Englishes, Portugueses, and Chineses

In the comments to a previous post, Goyta made several comments. First of all he noted that the differences between Brazilian and European Portuguese are considerable, especially when a Brazilian hears a less educated, working class or rural Portuguese.

He also said that when European Portuguese are interviewed on Brazilian TV, Brazilians wish they had subtitles. Wanting to have subtitles when you see a video of someone speaking is actually a symptom that you are dealing with another language. He said the differences are particularly severe when it comes to IT. He said he cannot understand 9

It does appear that the differences between European Portuguese and Brazilian Portuguese are pretty significant, more significant than the differences between US and British English.

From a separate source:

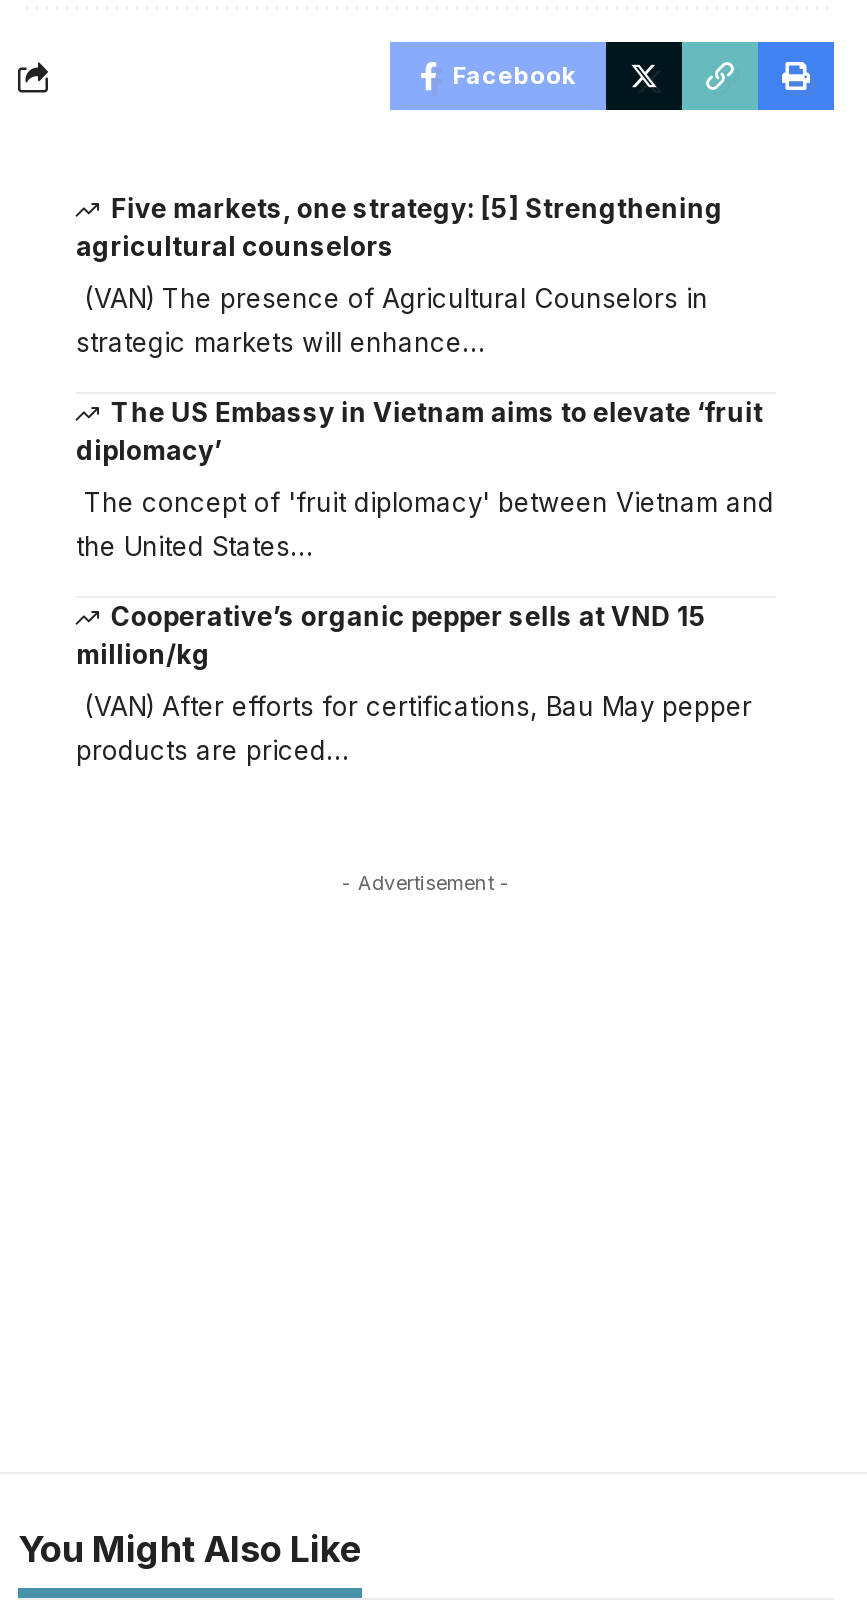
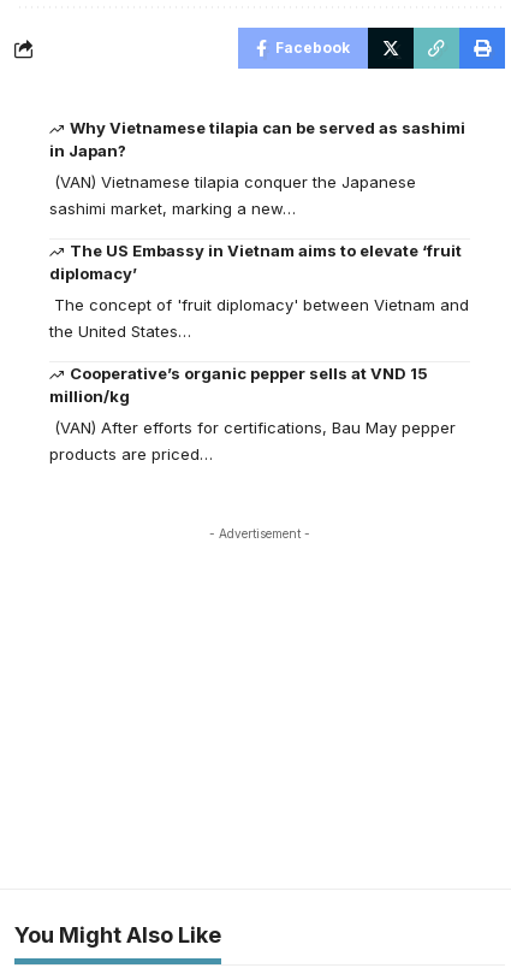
[76,193,723,263] Five markets, one strategy: [5] Strengthening | agricultural counselors -> [49,118,466,160] Why Vietnamese tilapia can be served as sashimi | in Japan?
[76,283,708,359] (VAN) The presence of Agricultural Counselors in | strategic markets will enhance… -> [49,173,416,218] (VAN) Vietnamese tilapia conquer the Japanese | sashimi market, marking a new…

On other hand, I find Hibernian English spoken in Ireland to be nearly incomprehensible, though it is said to be just a dialect of English. It’s clearly been influenced extensively by the Irish language. Scots, the regional English spoken in Scotland and exemplified by the movie Trainspotting , is actually a completely separate language from English. That movie actually needed subtitles. On the other hand, there is a Scottish English dialect that is not Scots that is pretty intelligible.

We can always understand British English no matter who is writing it. Same with understanding spoken Australian and New Zealand (Kiwi) English. British English is often written a bit differently in slang expressions, but we pick them up. The formal writing is totally understandable.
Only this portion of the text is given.